Ростислав увернулся, спасая нос от обличающего жеста оратора. Мих-Мих удивленно покосился на собственный не нашедший цели палец и с возмущением продолжал:
— Хорошо так-то существовать. Покойно. Провел инвентаризацию, раздал этикетки и ... на покой. Сиди и жди, пусть думают вожди!
Слушателя повело, точно бок лимона куснул. А голос Мих-Миха набирал свирепость:
— Гарантии, видишь ли, ему нужны. Гарантируйте ему, что радикальные перемены в обществе не вызовут большей катастрофы. И все тут! Торгуется, как на базаре: вы мне — гарантии, я вам — свою веру. Да пойми ты, требуха с мозгами, история не ведает гарантий. Развитие общества — это нескончаемый эксперимент. По-твоему же — натер мозоль, так не надобно ходить? Лучше стоять, чем ходить. Лучше сидеть, чем стоять. Лучше лежать, чем сидеть. Лучше умереть, чем лежать?

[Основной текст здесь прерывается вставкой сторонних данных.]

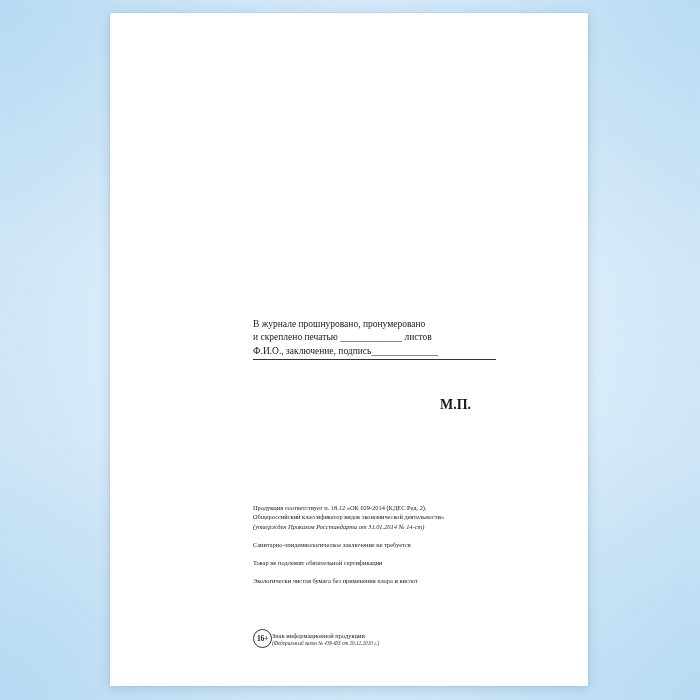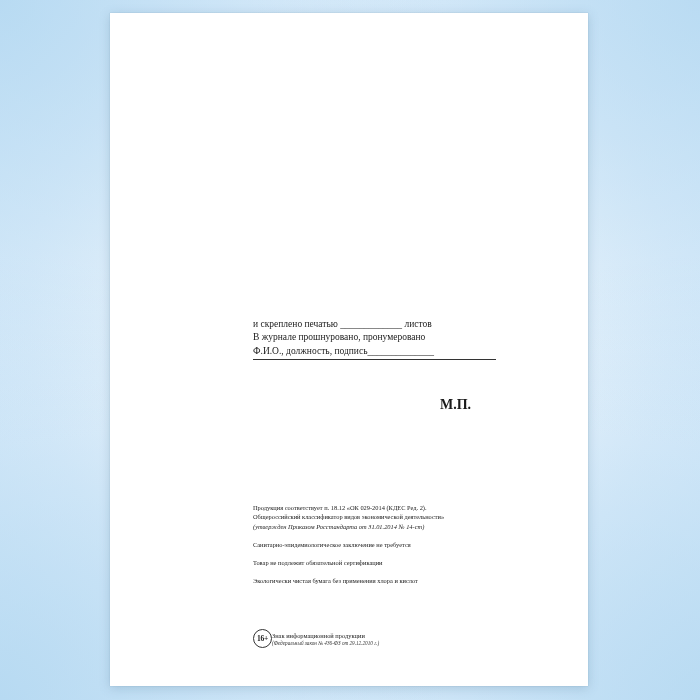--- a/index.html
+++ b/index.html
@@ -124,23 +124,23 @@
   }
 </style>
 </head>
 <body>
 
 <div id="scene">
 
   <div id="sheet">
 
     <div class="block" id="attestation">
+      <div class="line">В журнале прошнуровано, пронумеровано</div>
       <div class="line">и скреплено печатью _____________ листов</div>
-      <div class="line">В журнале прошнуровано, пронумеровано</div>
-      <div class="line">Ф.И.О., должность, подпись______________</div>
+      <div class="line">Ф.И.О., заключение, подпись______________</div>
       <div class="rule"></div>
     </div>
 
     <div class="block" id="mp">М.П.</div>
 
     <div class="block" id="legal">
       <div class="para">
         <div>Продукция соответствует п. 18.12 «ОК 029-2014 (КДЕС Ред. 2).</div>
         <div>Общероссийский классификатор видов экономической деятельности»</div>
         <div class="ital">(утвержден Приказом Росстандарта от 31.01.2014 № 14-ст)</div>

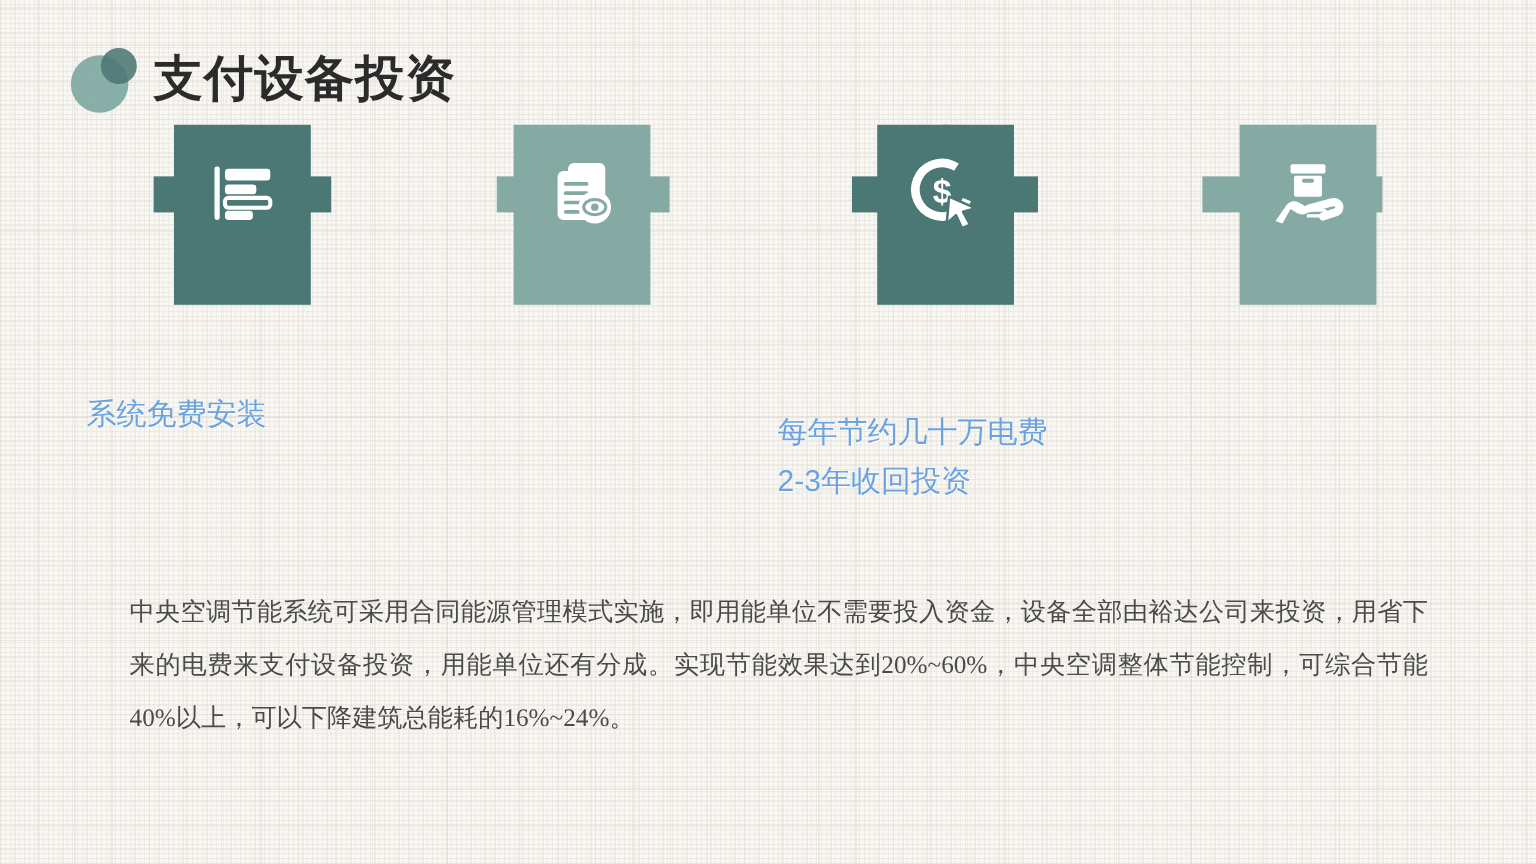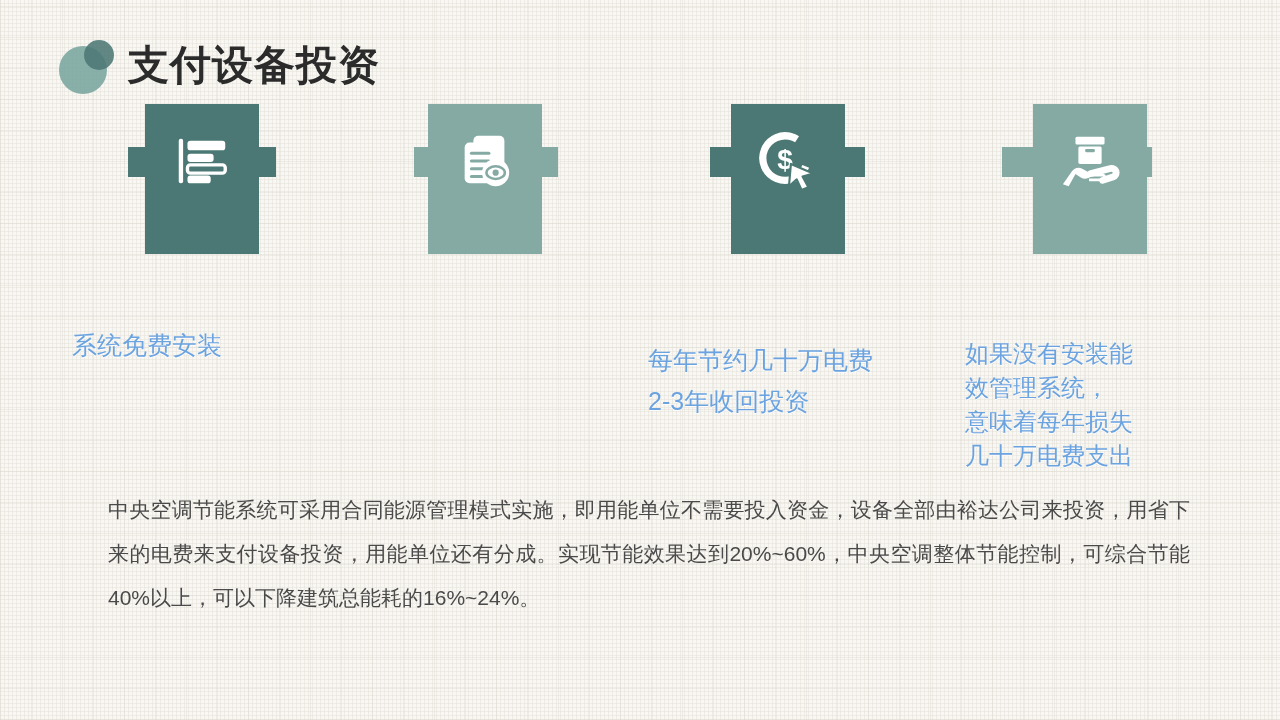--- a/index.html
+++ b/index.html
@@ -148,20 +148,21 @@
   .paragraph {
     position: absolute;
     left: 108px;
     top: 488px;
     width: 1082px;
     font-size: 21px;
     line-height: 44px;
     color: #4a4a4a;
     text-align: justify;
     text-justify: inter-character;
+    font-family: Liberation Serif, serif;
   }
 </style>
 </head>
 <body>
 
 <div class="bg-texture"></div>
 
 <div class="stage">
 
   <div class="title-block">
@@ -252,22 +253,16 @@
   </div>
 
   <div class="caption" style="left:355px; top:325px; width:262px;">
   </div>
 
   <div class="caption" style="left:648px; top:340px; width:300px;">
     <span class="ln">每年节约几十万电费</span>
     <span class="ln">2-3年收回投资</span>
   </div>
 
-  <div class="caption tight" style="left:965px; top:337px; width:235px;">
-    <span class="ln">如果没有安装能</span>
-    <span class="ln">效管理系统，</span>
-    <span class="ln">意味着每年损失</span>
-    <span class="ln">几十万电费支出</span>
-  </div>
 
   <div class="paragraph">中央空调节能系统可采用合同能源管理模式实施，即用能单位不需要投入资金，设备全部由裕达公司来投资，用省下来的电费来支付设备投资，用能单位还有分成。实现节能效果达到20%~60%，中央空调整体节能控制，可综合节能40%以上，可以下降建筑总能耗的16%~24%。</div>
 
 </div>
 
 </body></html>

Художник послал палец вперед. «Когда-нибудь по его вине я окривею», — увернулся Ростислав.
— Подлинным авантюризмом, Ростик, является одно — стремление тащить за собой людей, не обладая при этом талантом. Многовато у нас поводырей... Как жить-то хочется. И сладко кушать тоже хоца. А утруждаться лень. Пускай чуни скрипят мозгами. Пускай кто-то другой натирает мозоли. Наше дело руководить? Толковал я тут с ним... микронаполеончиком. Печи, спрашиваю, ложить умеешь? Нет! Землю копать? Тоже нет! Музыку писать? Нет, нет, нет! Мне отвечает, это ни к чему. Я, говорит, руководитель. Опять спрашиваю: «Что значит — руководитель?» Так он даже вскипел. А то, мол, и значит, что надо работать, а не болтать. — Мих-Мих многократно подырявил воздух указательным пальцем. — Оказывается наш микронаполеончик сам ровным счетом ничего не умеет. Его дело призывать и заставлять работать других. Лично он усвоил только ту истину, что надо работать... другим. Он с этой истины живет. Он, захребетник, за право эксплуатации названной истины любому горло перегрызет...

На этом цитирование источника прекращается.